YUPPPP, I said it. Maybe your dream job is a desk job, which btw, is awesome. Now it’s up to you to research the kind of company you want to work for. Not necessarily a specific company, but perhaps the company culture, location, and what you picture your day-to-day duties being (you know, in a perfect world). Once again, find people who work jobs you want to have and reach out to them for advice.
5. Baby steps—be patient with yourself and work hard. No one has ever gotten their dream job by NOT working hard
No matter your career field, you will have to work your butt off in order to “make it”. So, be sure to put your go-getter cap on, but also be patient with yourself. Success never ever ever happens overnight, and success looks different for everyone. As long as you’re willing to put in the time and effort, you absolutely will be able to achieve your dreams.

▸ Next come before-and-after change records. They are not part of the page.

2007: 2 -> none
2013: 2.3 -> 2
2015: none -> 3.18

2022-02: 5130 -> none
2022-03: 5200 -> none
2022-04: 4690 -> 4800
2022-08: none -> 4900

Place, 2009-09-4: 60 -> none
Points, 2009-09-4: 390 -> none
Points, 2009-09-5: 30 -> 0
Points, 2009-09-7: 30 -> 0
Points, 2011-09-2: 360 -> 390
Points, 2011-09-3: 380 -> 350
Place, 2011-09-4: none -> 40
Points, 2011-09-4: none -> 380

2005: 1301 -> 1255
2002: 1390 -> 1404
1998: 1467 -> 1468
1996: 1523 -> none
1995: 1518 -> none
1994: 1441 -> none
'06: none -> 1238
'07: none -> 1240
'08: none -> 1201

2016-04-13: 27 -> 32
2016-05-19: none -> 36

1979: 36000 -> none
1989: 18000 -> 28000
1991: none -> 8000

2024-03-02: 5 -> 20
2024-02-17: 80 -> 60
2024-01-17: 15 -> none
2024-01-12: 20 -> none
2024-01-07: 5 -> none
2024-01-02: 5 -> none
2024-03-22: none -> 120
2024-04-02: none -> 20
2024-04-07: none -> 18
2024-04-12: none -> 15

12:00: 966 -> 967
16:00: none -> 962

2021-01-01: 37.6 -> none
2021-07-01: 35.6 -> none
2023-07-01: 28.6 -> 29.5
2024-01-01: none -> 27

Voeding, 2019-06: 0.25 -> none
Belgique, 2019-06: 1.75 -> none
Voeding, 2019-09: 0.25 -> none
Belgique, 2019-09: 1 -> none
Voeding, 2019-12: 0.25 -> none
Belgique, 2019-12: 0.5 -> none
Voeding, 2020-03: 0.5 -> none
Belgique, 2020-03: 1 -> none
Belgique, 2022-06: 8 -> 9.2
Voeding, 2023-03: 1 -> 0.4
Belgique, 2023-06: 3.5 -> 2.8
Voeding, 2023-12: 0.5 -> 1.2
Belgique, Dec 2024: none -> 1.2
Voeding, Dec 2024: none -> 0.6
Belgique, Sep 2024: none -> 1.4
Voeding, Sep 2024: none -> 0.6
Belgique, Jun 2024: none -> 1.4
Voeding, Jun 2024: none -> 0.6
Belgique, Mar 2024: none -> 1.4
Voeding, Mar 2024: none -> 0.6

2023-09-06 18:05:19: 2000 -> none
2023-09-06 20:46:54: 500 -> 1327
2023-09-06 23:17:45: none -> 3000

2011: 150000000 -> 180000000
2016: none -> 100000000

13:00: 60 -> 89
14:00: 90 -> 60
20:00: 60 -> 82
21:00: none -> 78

Yes, I’m serious—I really truly believe that.
6. ….But don’t work so hard that you miss out on life
^^^this is my own advice and I believe some people might disagree with it. However, I think it’s important to take a break every once and awhile and do something completely unrelated to your hobby/passion/job and/or just hang out with people! It may sound crazy, but it’s easy to get so wrapped up in your work that everything else (and everyone else) gets pushed aside. As much as I love making food, taking photos and writing, sometimes is nice to step away from my work for a few days so I can come back and feel refreshed, recharged and ready to work even harder towards my goals.
So yeah, it’s been one year since I made my dreams a reality, and I’m still working toward bigger goals every day. What can I say? I love it.
PS this entire post was inspired by my gal pal Christina, who wrote about a somewhat similar topic here. I wanted to write about my experience in hopes that someone out there can relate. If you can dream it, you can do it. That’s what they say, right?!